Rund 4,2 Milliarden Euro spenden die Deutschen jedes Jahr, die Summe ist seit langem konstant. Doch immer mehr Institutionen wollen davon profitieren. „Früher gab es weniger spendensammelnde Organisationen“, sagt Gernand. Heute konkurrieren internationale Organisation wie Amnesty oder Greenpeace mit lokalen Vereinen und Nachbarschaftsinitiativen. Und Fundraising beschäftigt auch Einrichtungen, die früher nicht auf Sponsoren angewiesen waren – darunter Krankenhäuser, Pflegestätten, Kitas, Jugendeinrichtungen und Tierheime. Denn der Staat zieht sich zunehmend aus der Finanzierung öffentlicher Aufgaben zurück. „Dass immer mehr Organisationen und Einrichtungen auf Spenden angewiesen sind, macht es schwieriger, neue Spender zu gewinnen“, sagt Gernand. All das hat zur Professionalisierung der Branche geführt. Die Spendeneintreiber werden kreativer: Sie nutzen zum Beispiel Verkaufsportale im Internet, veranstalten Charity-Läufe und Galas.

An der Fundraising-Akademie in Frankfurt am Main gibt es einen Aufbaustudiengang zum „Fundraising-Manager“. Hier werden außerdem die Trends untersucht. „Die Branche ist auch deshalb in Bewegung, weil immer mehr wohlhabende Menschen in Deutschland etwas bewegen und gestalten möchten“, sagt Geschäftsführer Thomas Kreuzer. Diese sogenannten Großspender, die auch mal 10 000 Euro und mehr stiften, gewinnen an Bedeutung. Ebenso gibt es viele Menschen ohne Nachfahren, die ihr Erbe spenden möchten.

Auch für Amnesty International sind Erbschaften und Vermächtnisse eine wichtige Einnahmequelle. „Viele Deutsche möchten ihr Erbe, darunter auch Immobilien und Sachwerte, lieber in den Händen einer Organisation sehen, als es dem Staat zu vermachen“, sagt Manuela Schulz, die für Amnesty die Großspender betreut. Für sie ist der persönliche Kontakt – besonders über das Telefon – am wichtigsten. „Wer eine große Summe spendet, legt meistens Wert auf eine individuelle Betreuung und Beratung“, sagt Schulz. Wie ihre Kollegin Gernand ist sie hauptberuflich tätig. „Nur über ehrenamtliche Mitarbeiter könnte die Organisation nicht existieren“, sagen sie.

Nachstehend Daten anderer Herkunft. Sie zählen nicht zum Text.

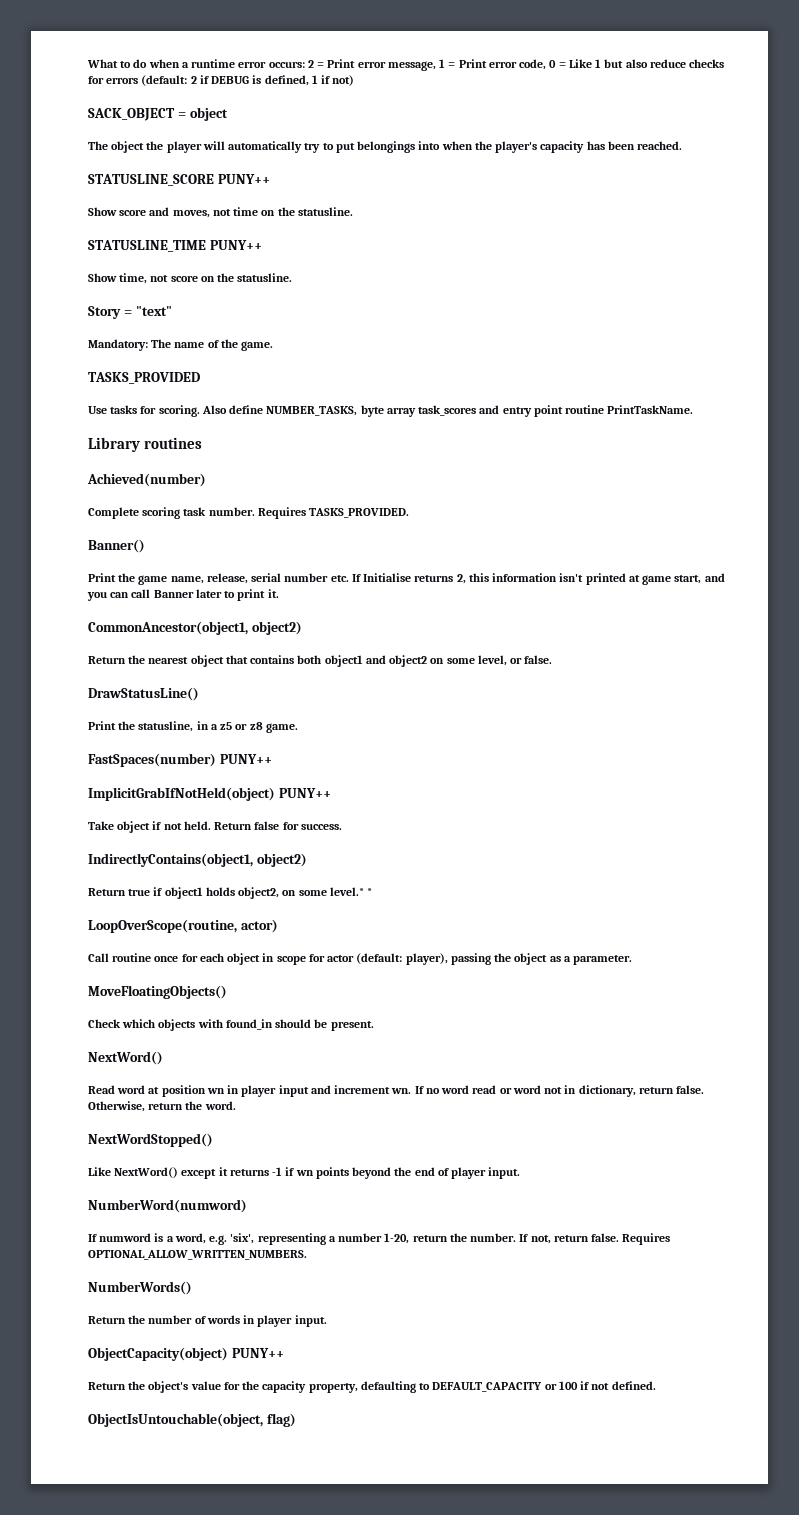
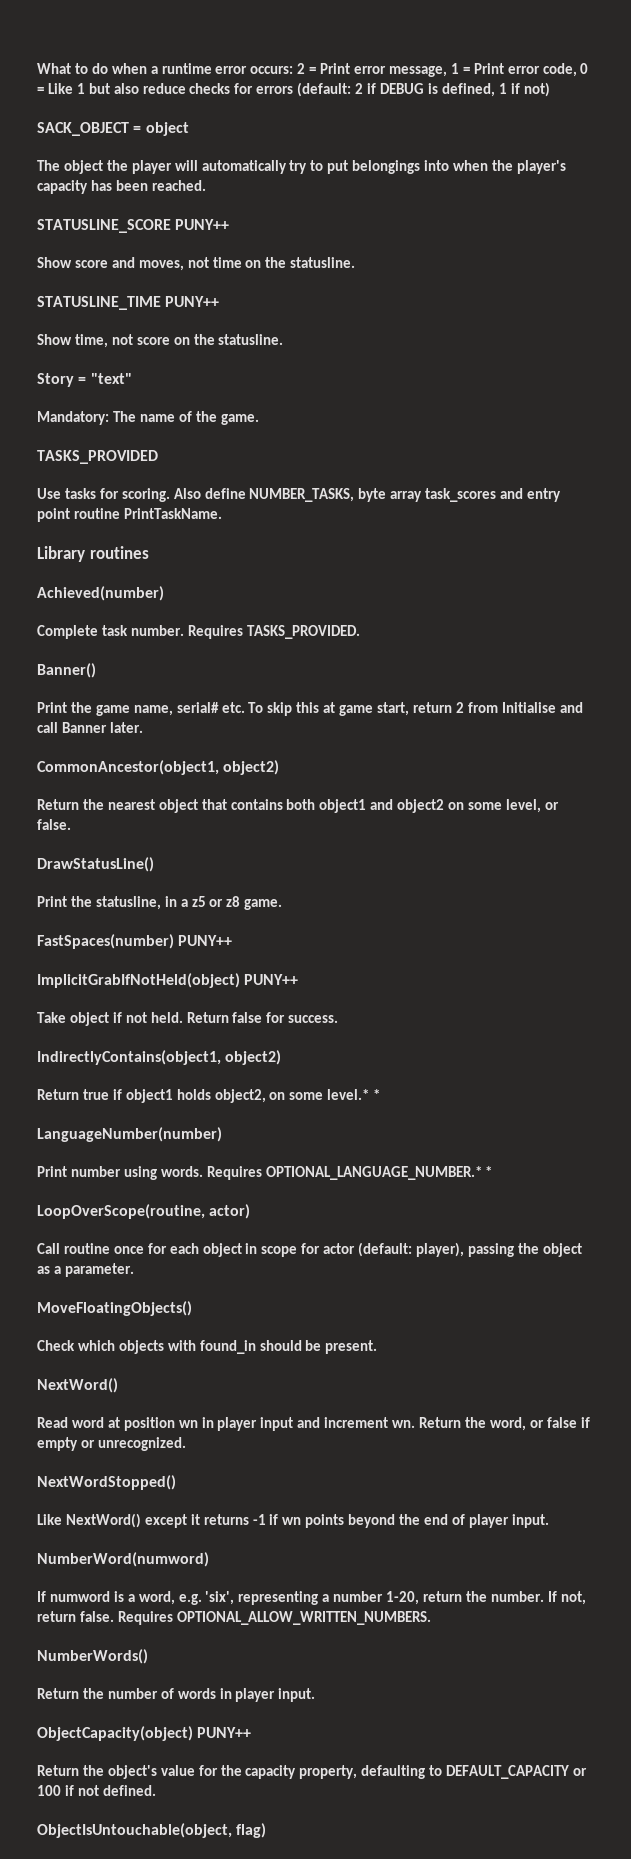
[142,507,181,519] scoring -> (98, 632) none
[206,573,725,585] [87,589,279,601] release, serial number etc. If Initialise returns 2, this information isn't printed at game start, and you can call Banner later to print it. -> [176,702,583,716] [37,722,143,733] serial# etc. To skip this at game start, return 2 from Initialise and call Banner later.
(373, 892) none -> [37,1127,222,1142] [37,1166,493,1180] // LanguageNumber(number) // Print number using words. Requires OPTIONAL_LANGUAGE_NUMBER.* *
[414,1085,705,1097] [88,1101,236,1112] If no word read or word not in dictionary, return false. Otherwise, return the word. -> [419,1417,590,1431] [37,1437,186,1451] Return the word, or false if empty or unrecognized.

Wie viel ein Fundraiser verdient, hängt von der Größe der Organisation ab. Ein Berufseinsteiger kann mit jährlich 30 000 bis 35 000 Euro rechnen. Wer Führungsaufgaben übernimmt, verdient 50 000 bis 70 000 Euro im Jahr.

Wenn es um Gehälter von Mitarbeitern in Non-Profit-Organisationen geht, tritt meist die Frage nach den Verwaltungskosten auf. Der Spender wünscht sich natürlich, dass sein Geld dort ankommt, wofür er es gespendet hat. „Doch die Erkenntnis hat sich durchgesetzt, dass nur gute Arbeit geleistet werden kann, wenn die Mitarbeiter auch fair bezahlt werden“, sagt Nicole Holtz vom Fundraising-Verband. Bei dessen Mitgliedsorganisationen darf der Verwaltungsaufwand nicht mehr als 30 Prozent des Spendenaufkommens betragen. Und nur wer dies erfüllt, erhält auch das Spendensiegel des Deutschen Zentralinstituts für soziale Fragen.